In his renewed excitement he resumed his pacing, matching his steps with his wife’s. “I ask you: how much sickness is caused by loneliness? By lack of sympathy? These are the people I intend to reach, darling. These are the people Wickett’s Remedy is meant to cure.

She hated the whisper of her house slippers against the floor. Her steps sounding like a curtain being pushed aside. She would have gladly traded her nicest pumps for a pair of her brother’s work boots in order to fill the room with sound.

“Henry Wickett,” she cried, “if I’d wanted to marry a man who thought loneliness could be cured by something from inside a bottle I would have stayed in Southie.”

Henry smiled. “You’re exactly right, darling, you can’t cure loneliness or provide sympathy with a bottle. But you can with a letter.”

She stood at the far corner of the room and stared at her husband as if he were speaking Chinese.

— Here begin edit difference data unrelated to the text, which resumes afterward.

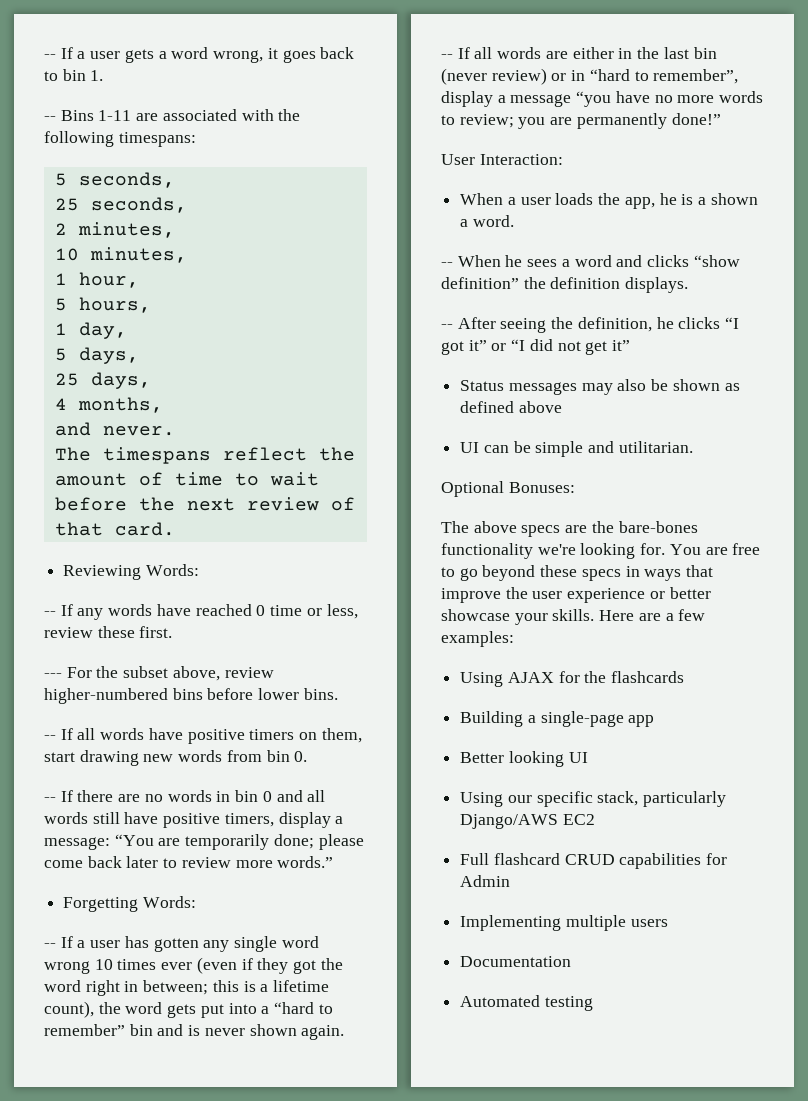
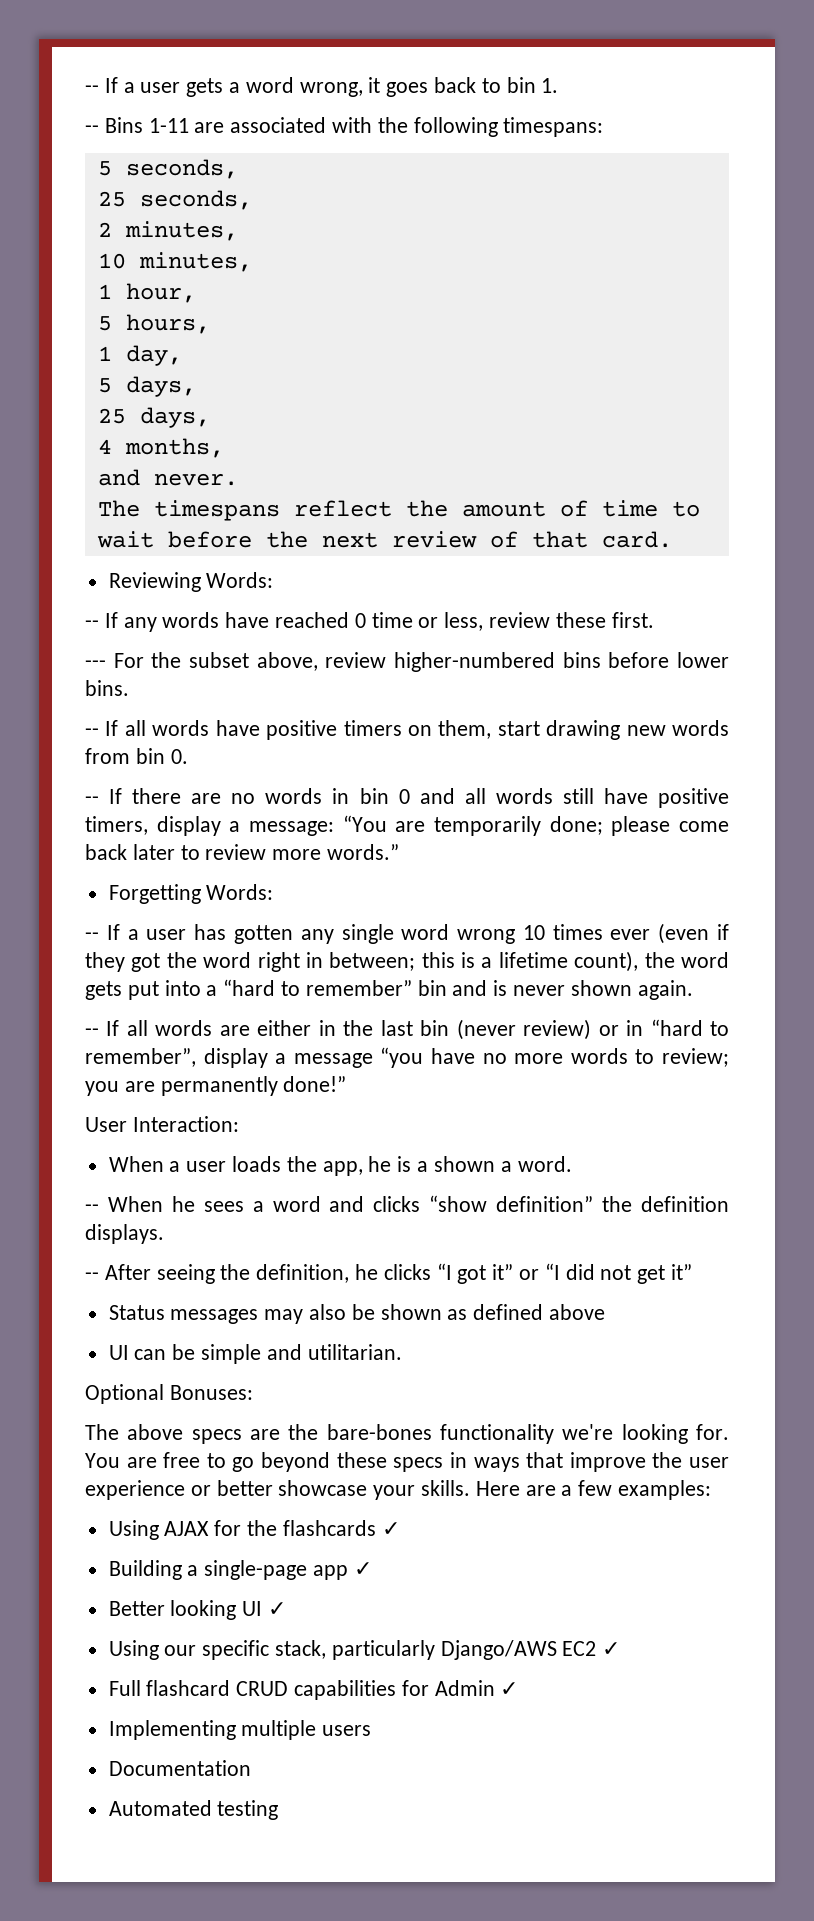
(685, 677) none -> [381,1522,400,1536] ✓
(655, 721) none -> [353,1562,372,1576] ✓
(588, 757) none -> [268,1602,287,1616] ✓
(595, 819) none -> [602,1642,621,1656] ✓
(511, 881) none -> [500,1682,519,1696] ✓

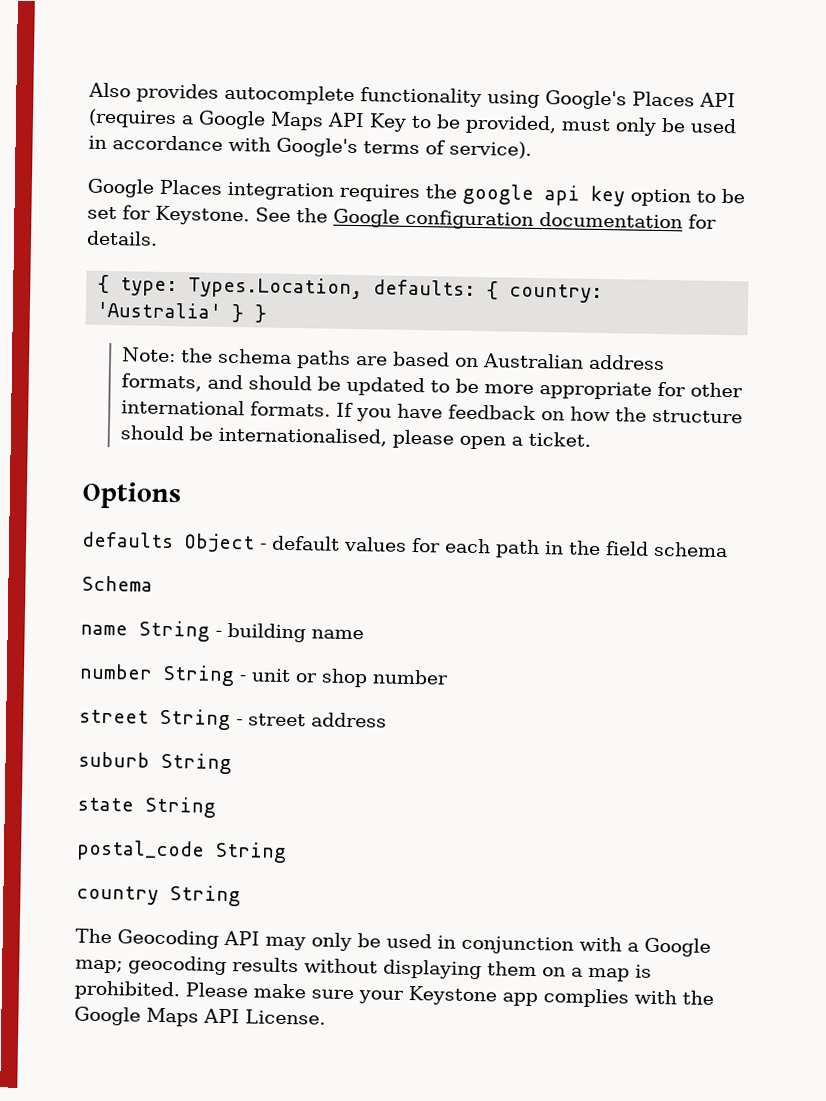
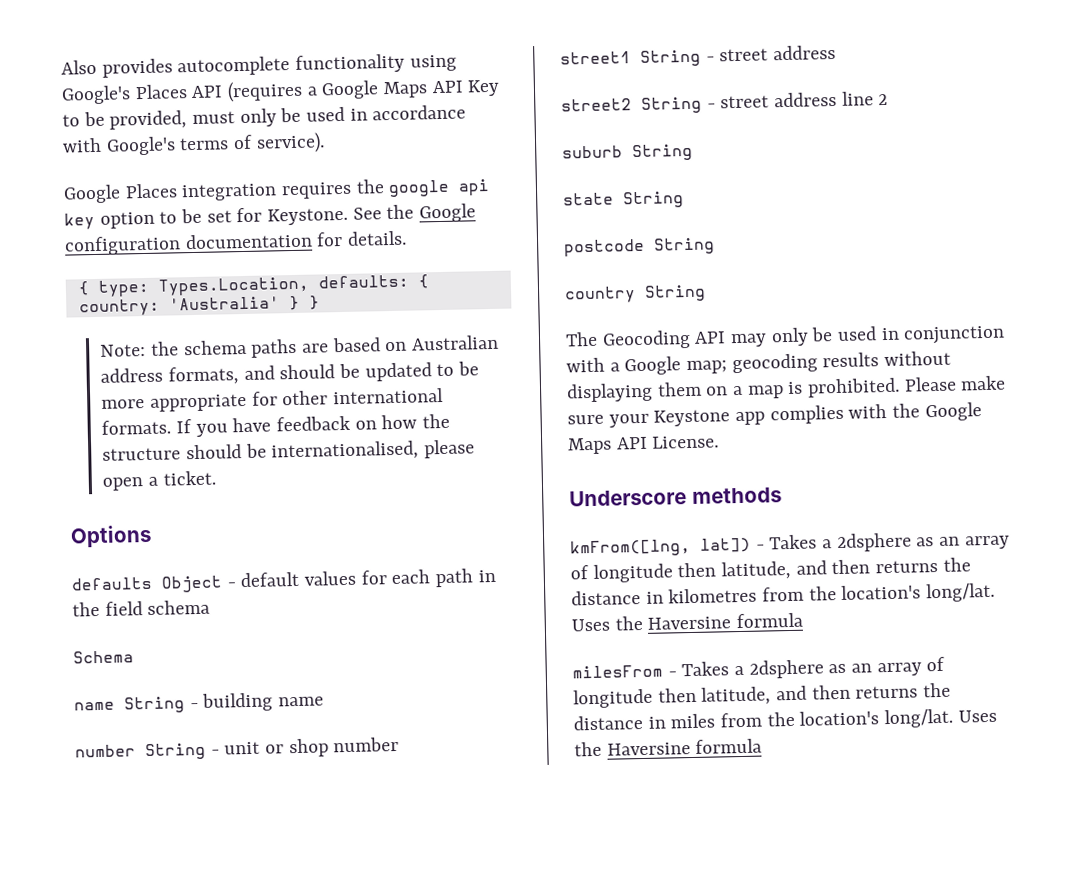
[79,708,387,731] street String - street address -> [560,44,837,67] [561,91,889,114] street1 String - street address // street2 String - street address line 2
[76,839,205,862] postal_code -> [564,238,645,257] postcode
(326, 1017) none -> [569,487,782,507] [570,532,1010,558] [570,557,971,583] [571,582,996,606] [571,612,804,632] [572,656,946,679] [573,682,952,709] [573,708,997,731] [574,738,763,757] // Underscore methods // kmFrom([lng, lat]) - Takes a 2dsphere as an array of longitude then latitude, and then returns the distance in kilometres from the location's long/lat. Uses the Haversine formula // milesFrom - Takes a 2dsphere as an array of longitude then latitude, and then returns the distance in miles from the location's long/lat. Uses the Haversine formula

“If I hadn’t written you,” Henry explained in the patient, tender voice she had adored in every circumstance until now, “you would either still be working at Gilchrist’s or you would be a Southie wife. And I—I would still be sickly and devoting myself to something I despised.”

Though it was petty, she would have liked to remind Henry that she had not received a single letter since becoming his wife. She did not know why she had expected Henry’s letters to continue once the days no longer kept them apart, but for months Wednesday had felt hollow when it brought no blue envelope bearing her name.

Henry’s voice swelled. “If letters could bring us so much good, then what’s to stop them from helping others? Sufferers of hypochondriacal illnesses will never find lasting relief from a bottle, but if my letters can offer them some pale happiness or companionship, then perhaps they will feel a small degree of the rejuvenation that has blessed me, through you.”

“But Henry,” she cried, “I didn’t write you any letters! And while it’s true your letters brought us together, if I hadn’t been inclined toward you already, your letters wouldn’t have made a bit of difference!”

“Exactly!” Henry exclaimed, and it was all she could do not to shriek. “And the people who buy remedies
want
to get well! Just as my letters coaxed a latent
feeling from within you, they will foster an inclination already present within my customers! What does it matter if someone buys a bottle of Wickett’s looking for a cure inside it and instead finds one in the letter that comes with it? The important thing is that they are cured! People will not accept being cured by words alone. They want something they can hold in their hand, something they can point to and say, ‘This did the trick.’ This is my calling, Lydia. This is why I have left medical school behind. So that I can help those whom medicine cannot.”